Leaving alone Sun Ra's cosmic jazz, the sounds from California (in certain way they came from acid and cyberdelia) and Pink Floyd's "Arnold Layne" and "Interstellar Overdrive" first light-shows, we have to agree that techno started at the release of the Moog synthesizer, a revolutionary instrument which gathered any imaginable sound and changed radically musical performing. Excentric Walter Carlos (later converted to Wendy Carlos by surgery miracles) was one of its first users, at early times it was introduced to the mass market and was often used in symphonic rock (Emerson, Lake & Palmer, Mike Oldfield or Yes) and at some of that time hits as "Popcorn" or Chicory Tip's "Son of My Father".
Despite these facts, it was in Germany where the new electronic advances had a best reaction in the market, giving the roots to the techno we know today. At first, from the conurbations like Berlin, Colonia or Düsseldorf, emerged the cosmic posts. Bands as Tangerine Dream, Ash Ra, Popol Vuh, Can (of which one of the members Holger Czukay had been Stockhausen pupil), Faust, Neu or, most of all, Kraftwerk; in spite of being quite different they had some common features because it was already planning and space music (Tangerine Dream), sound chaos (Can) or electronic rhythms (Kraftwerk), and everyone had a passionate feeling about technology and new sounds.
Second, in München, Giorgio Moroder creates disco music and, for the first time, manages to substitute successfully the warm sensibility of soul with electronic rhythms, a formula which has been used since then and has produced the greatest works. The repeated hi-energy played at gay discos and house with all of its types are derivative of this movement.

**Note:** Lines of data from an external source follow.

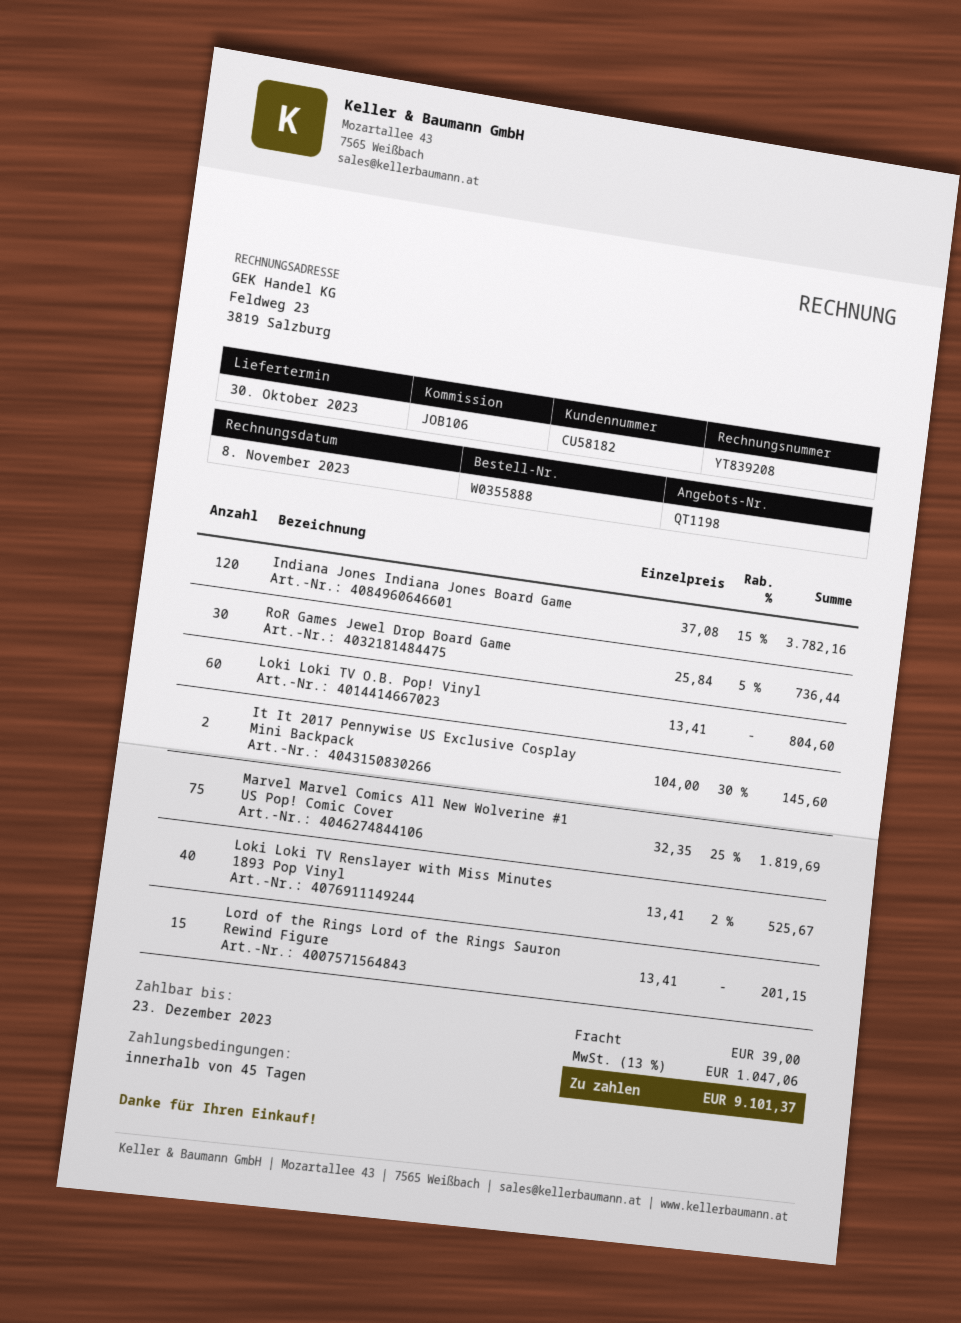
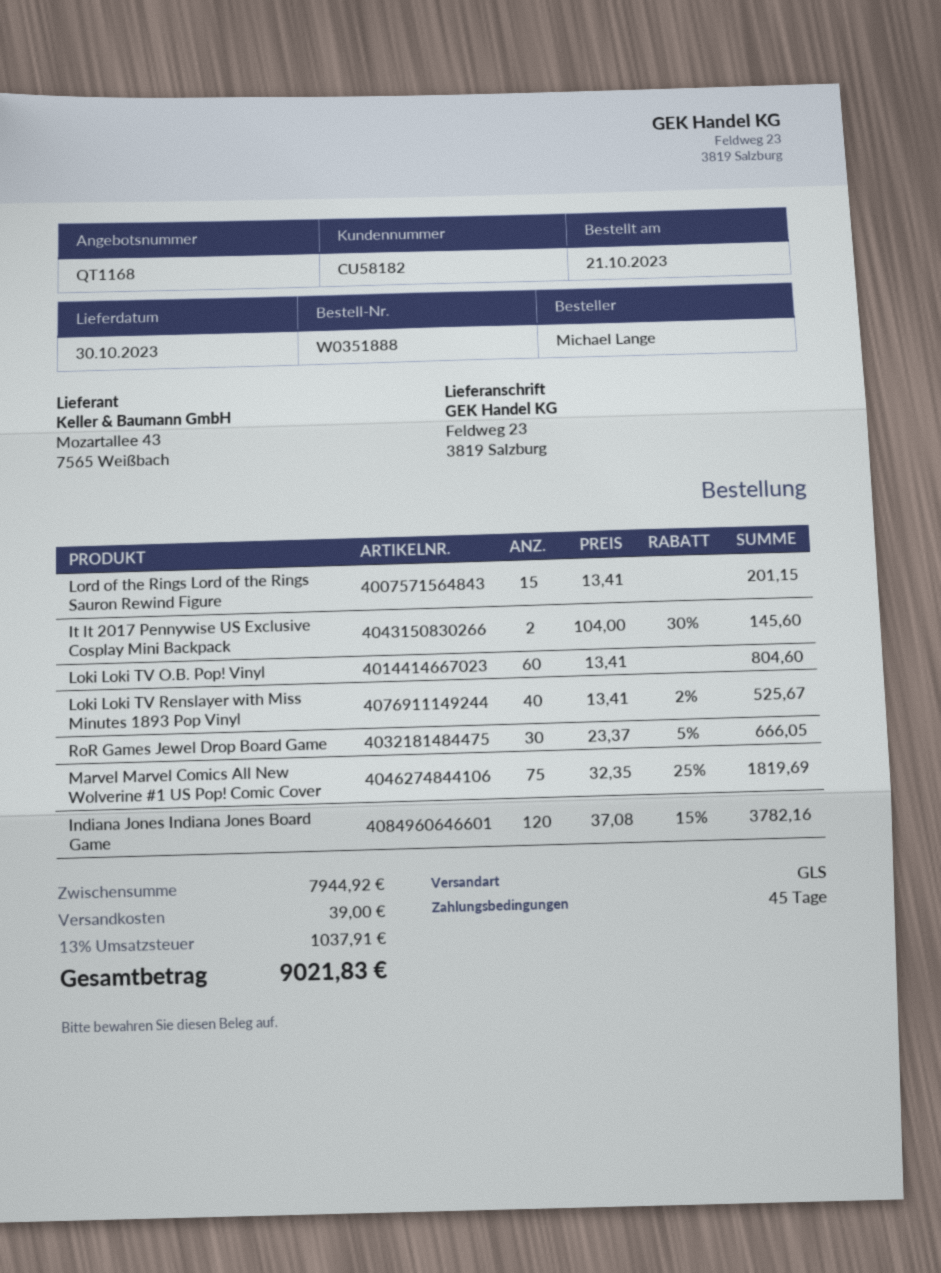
quote number: QT1198 -> QT1168
order number: W0355888 -> W0351888
RoR Games Jewel Drop Board Game: 30 x 25.84 - 5% = 736.44 -> 30 x 23.37 - 5% = 666.05
tax: 13% = 1047.06 -> 13% = 1037.91
total: 9101.37 -> 9021.83

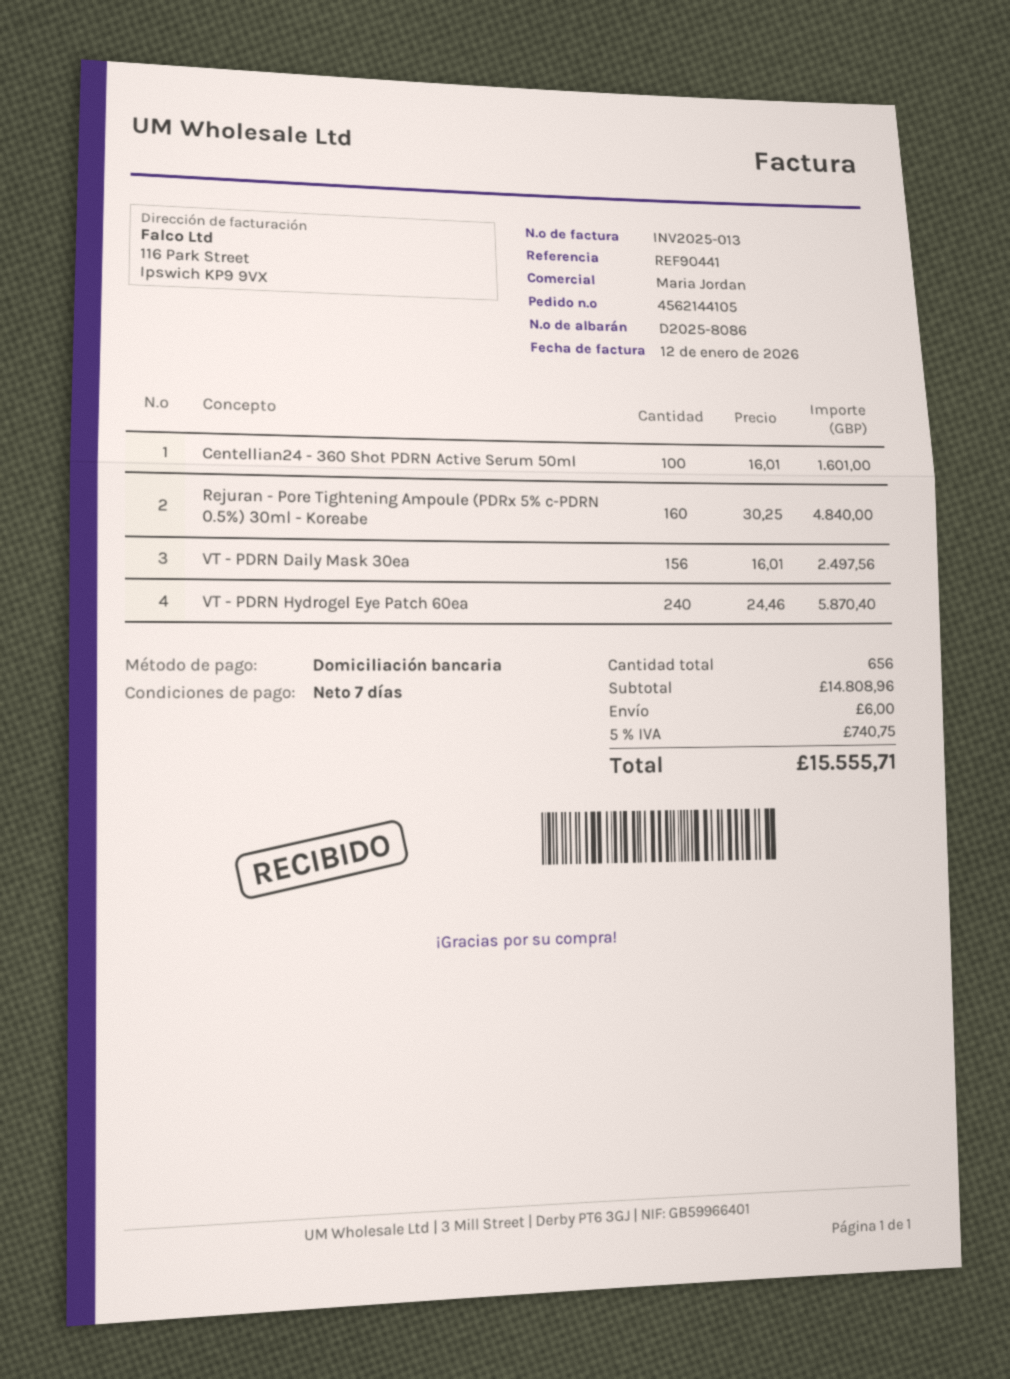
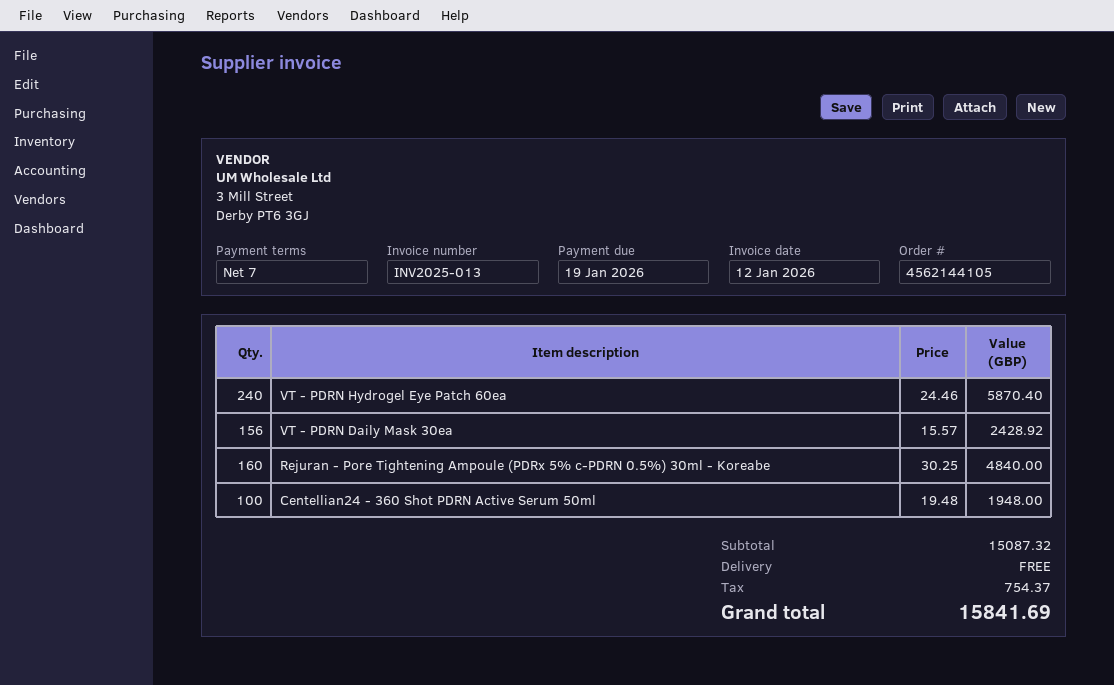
Centellian24 - 360 Shot PDRN Active Serum 50ml: 100 x 16.01 = 1601.00 -> 100 x 19.48 = 1948.00
VT - PDRN Daily Mask 30ea: 156 x 16.01 = 2497.56 -> 156 x 15.57 = 2428.92
subtotal: 14808.96 -> 15087.32
shipping: 6.00 -> 0.00
tax: 740.75 -> 754.37
total: 15555.71 -> 15841.69

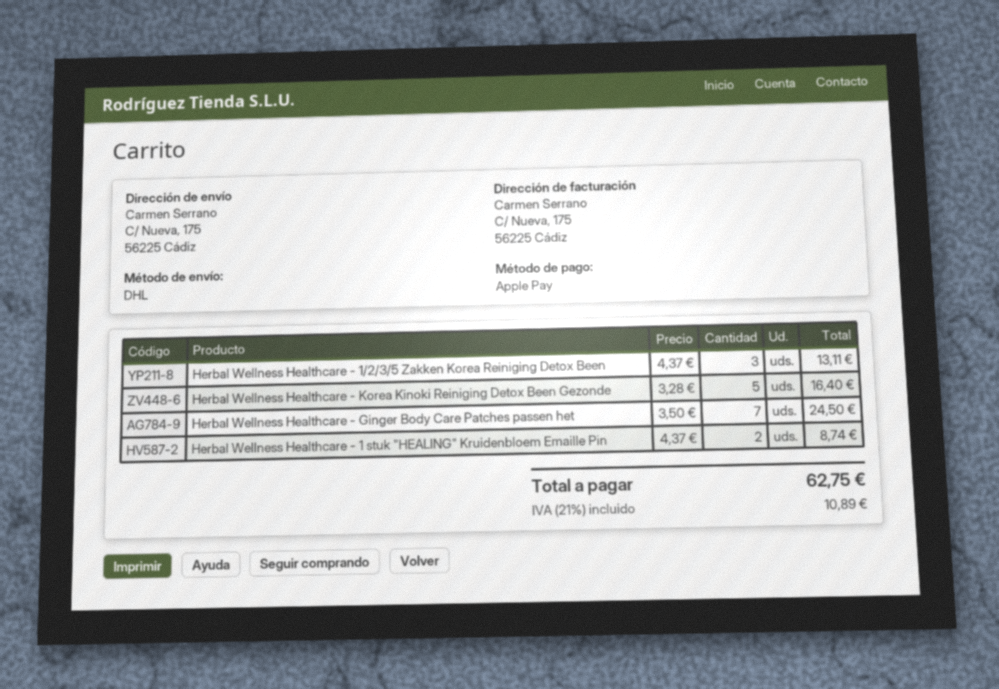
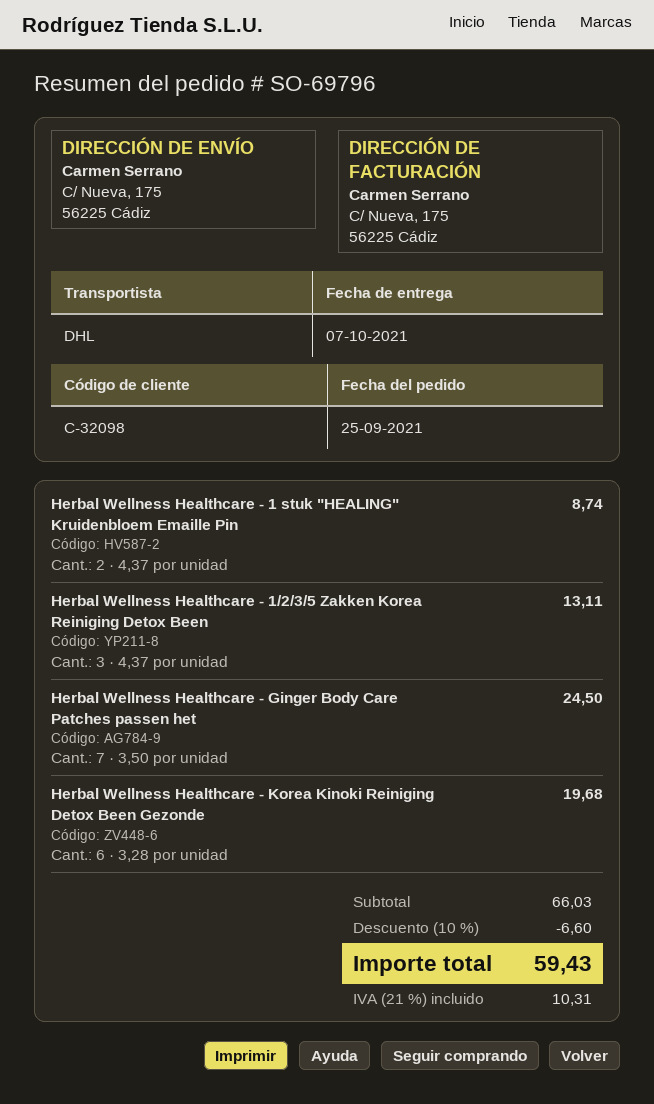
Herbal Wellness Healthcare - Korea Kinoki Reiniging Detox Been Gezonde: 5 x 3.28 = 16.40 -> 6 x 3.28 = 19.68
discount: none -> 10% = 6.60
tax: 21% = 10.89 -> 21% = 10.31
total: 62.75 -> 59.43

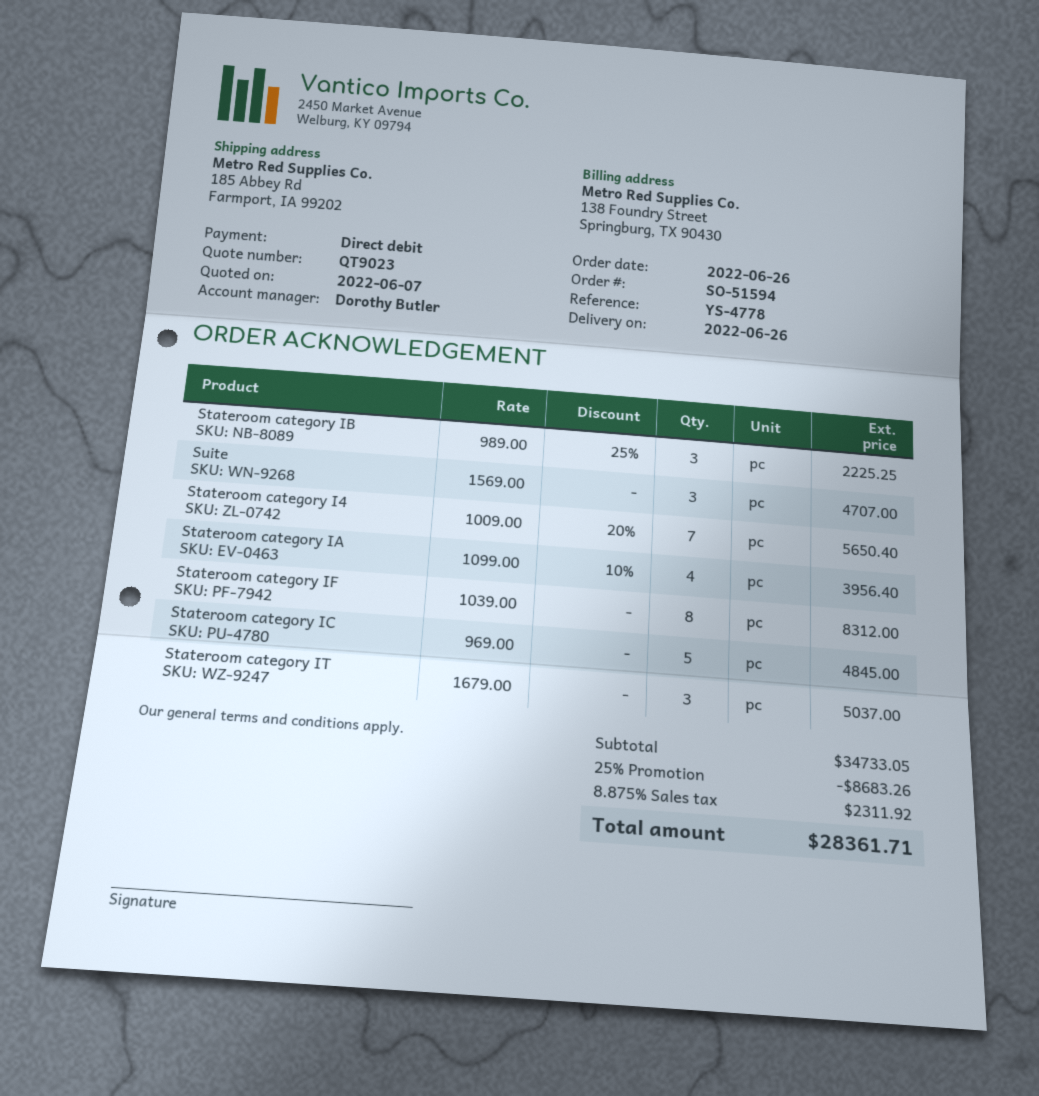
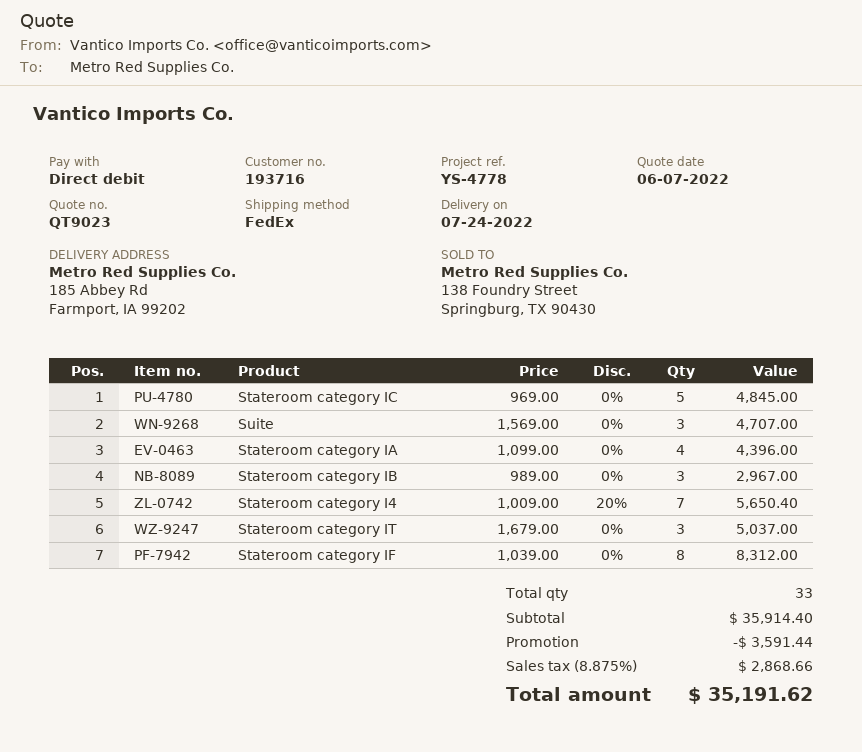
delivery date: 2022-06-26 -> 2022-07-24
Stateroom category IB: 3 x 989.00 - 25% = 2225.25 -> 3 x 989.00 = 2967.00
Stateroom category IA: 4 x 1099.00 - 10% = 3956.40 -> 4 x 1099.00 = 4396.00
subtotal: 34733.05 -> 35914.40
discount: 8683.26 -> 3591.44
tax: 8.875% = 2311.92 -> 8.875% = 2868.66
total: 28361.71 -> 35191.62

Besides the German factory, we don't have to forget about some other important facts of the 70's. Brian Eno creates his own label, Obscure Records which acted as a pillar for electronic development (David Toop, Gavin Bryars and Eno himself). Later, people like Whitehouse, Monte Cazzara and the dangerous Throbbing Gristle, commit audio assaults in the name of industrial music, opening the path for "cassette guerrilla" groups. In Sheffield the techno-pop revolution is about to happen promoted by Human League and Cabaret Voltaire, mainly. And from San Francisco, Ralph Records becomes the home for techno-maniacs like The Residents, Tuxedomoon or Snakefinger.